We start with the definition of the Ridge estimator:

$$
\hat{\boldsymbol{\beta}}_{Ridge} 
= (X^\top X + \lambda I_p)^{-1} X^\top \boldsymbol{y},
$$

where $\lambda > 0$ is the regularization parameter and $I_p$ is the $p \times p$ identity matrix.

From the data generating process we have

$$
\boldsymbol{y} = X \boldsymbol{\beta} + \boldsymbol{\epsilon}, 
\quad \boldsymbol{\epsilon} \sim \mathcal{N}(0, \sigma^2 I).
$$

Insert this into the estimator:

$$
\hat{\boldsymbol{\beta}}_{Ridge} 
= (X^\top X + \lambda I_p)^{-1} X^\top (X \boldsymbol{\beta} + \boldsymbol{\epsilon}).
$$

Expand:

$$
\hat{\boldsymbol{\beta}}_{Ridge} 
= (X^\top X + \lambda I_p)^{-1} X^\top X \boldsymbol{\beta} 
\;+\; (X^\top X + \lambda I_p)^{-1} X^\top \boldsymbol{\epsilon}.
$$

Now take the expectation, using linearity and $\mathbb{E}[\boldsymbol{\epsilon}] = 0$ so that last term zeros:

$$
\mathbb{E}[\hat{\boldsymbol{\beta}}_{Ridge}]
= (X^\top X + \lambda I_p)^{-1} X^\top X \boldsymbol{\beta}.
$$

Thus we have shown:

$$
\mathbb{E}[\hat{\boldsymbol{\beta}}_{Ridge}] 
= (X^\top X + \lambda I_p)^{-1} (X^\top X) \boldsymbol{\beta}.
$$

Note: 

Therefore by inspection of the expression we see
$$
\mathbb{E}[\hat{\boldsymbol{\beta}}_{Ridge}] = \mathbb{E}[\hat{\boldsymbol{\beta}}_{OLS}] \iff \lambda = 0
$$
Hence for any $\lambda > 0$ the Ridge estimator is biased.

**b)** Why do we say that Ridge regression gives a biased estimate? Is this a problem?


According to the bias–variance tradeoff (Hastie, Tibshirani, and Friedman, 2009, p.223), introducing bias can be beneficial.  
Ridge adds bias by shrinking the estimator coefficients, but in turn it reduces variance — notably when predictors are highly correlated and the feature matrix $X$ is close to singular.  

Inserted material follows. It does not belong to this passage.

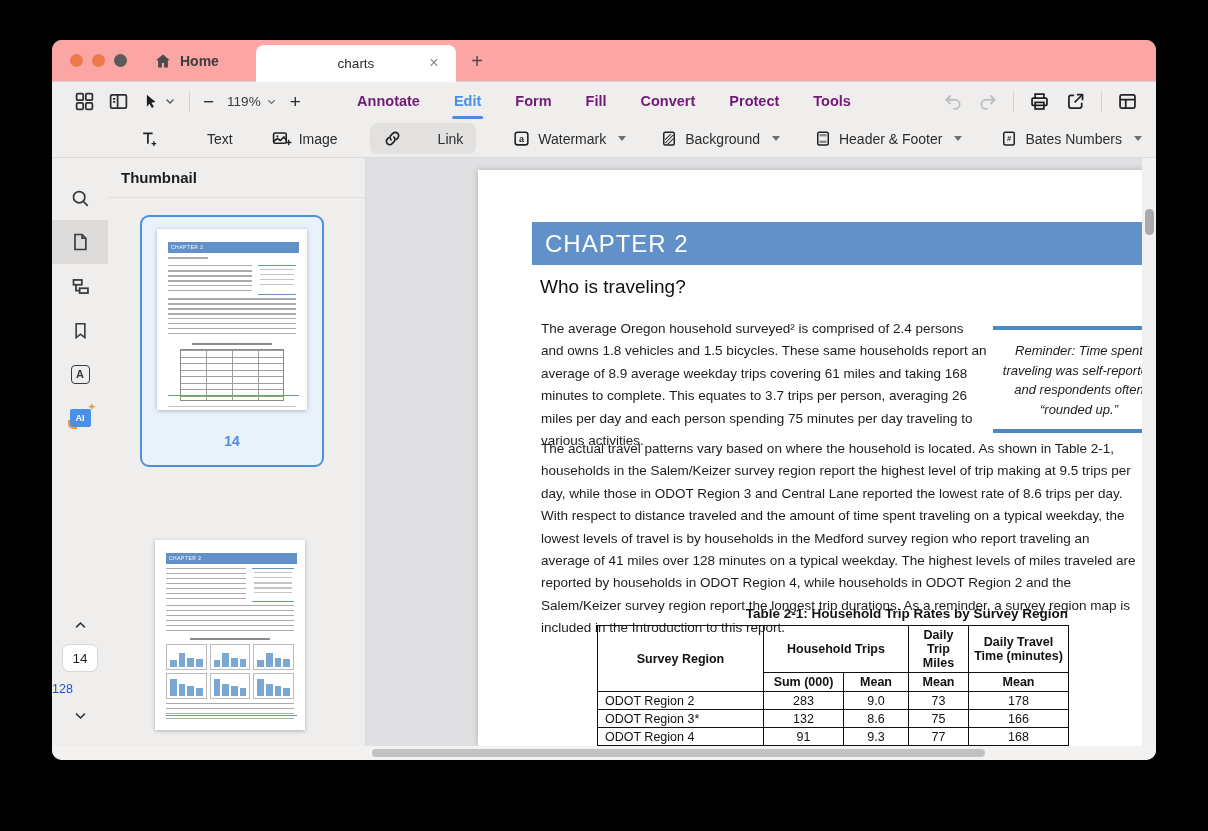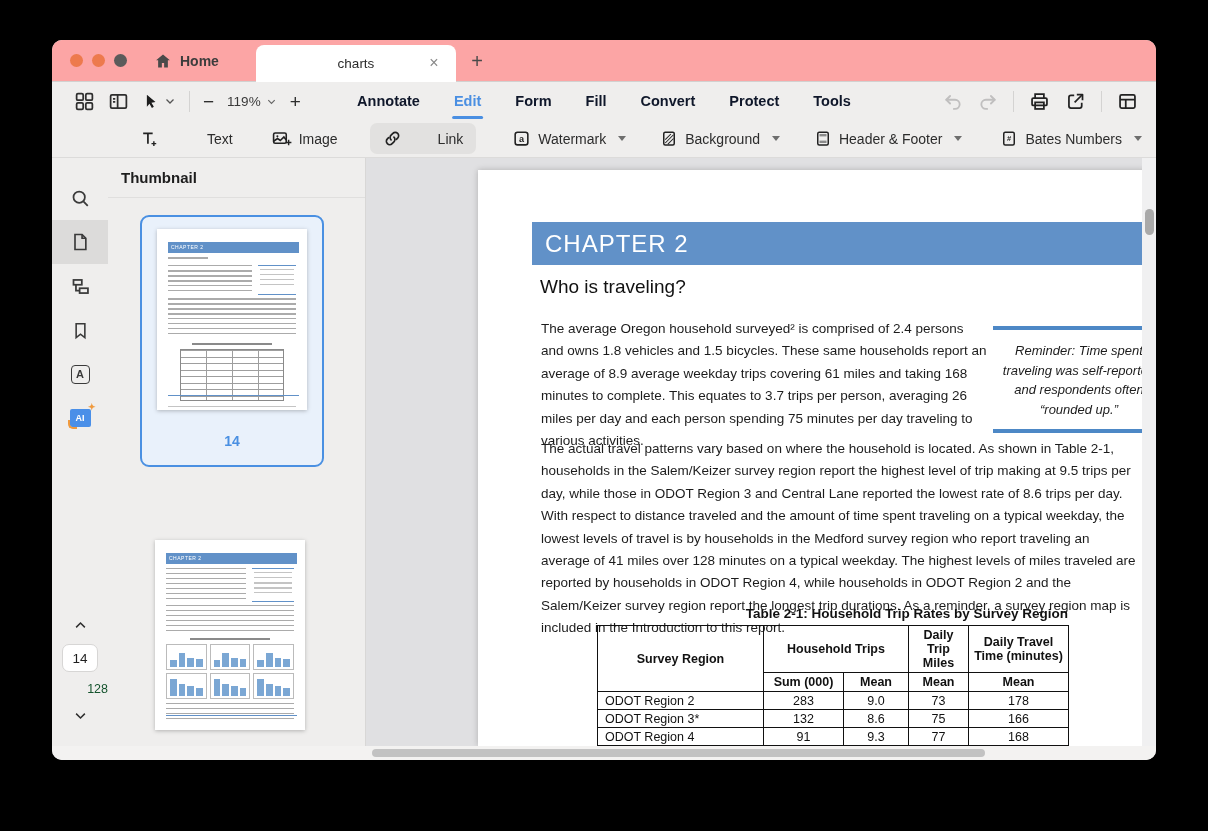"Annotate" .mode-tab { color: #0f172a -> #701a75 }
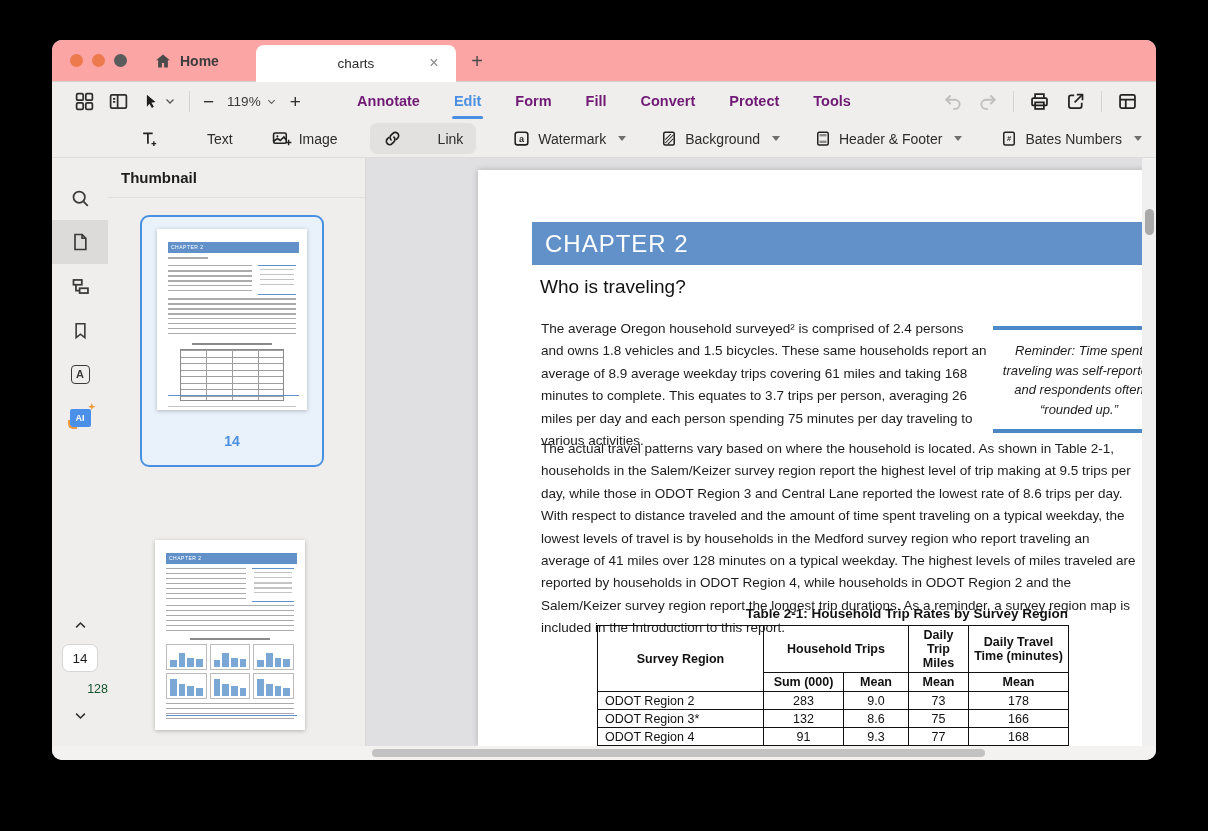"128" .pn-total { color: #14532d -> #1d4ed8; text-align: right -> left }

Its strength lies under conditions of multicollinearity or high dimensionality, where it effectively trades some bias for lower variance.  
In practical settings, this is valuable: measurement noise, limited sample sizes, or strongly correlated features can make the OLS estimator oversensitive and unstable. Ridge stabilizes the solution, lowering mean squared error even though it is biased.

Reference:

Trevor Hastie, Robert Tibshirani, and Jerome Friedman. 
The Elements of Statistical Learning: Data Mining, Inference, and Prediction}. 
Second Edition. Springer, 2009.



**c)** Show that the variance is


$$
\mathbf{Var}[\hat{\boldsymbol{\beta}}^{\mathrm{Ridge}}]=\sigma^2[  \mathbf{X}^{T} \mathbf{X} + \lambda \mathbf{I} ]^{-1}  \mathbf{X}^{T}\mathbf{X} \{ [  \mathbf{X}^{\top} \mathbf{X} + \lambda \mathbf{I} ]^{-1}\}^{T}
$$


We see that if the parameter $\lambda$ goes to infinity then the variance of the Ridge parameters $\boldsymbol{\beta}$ goes to zero.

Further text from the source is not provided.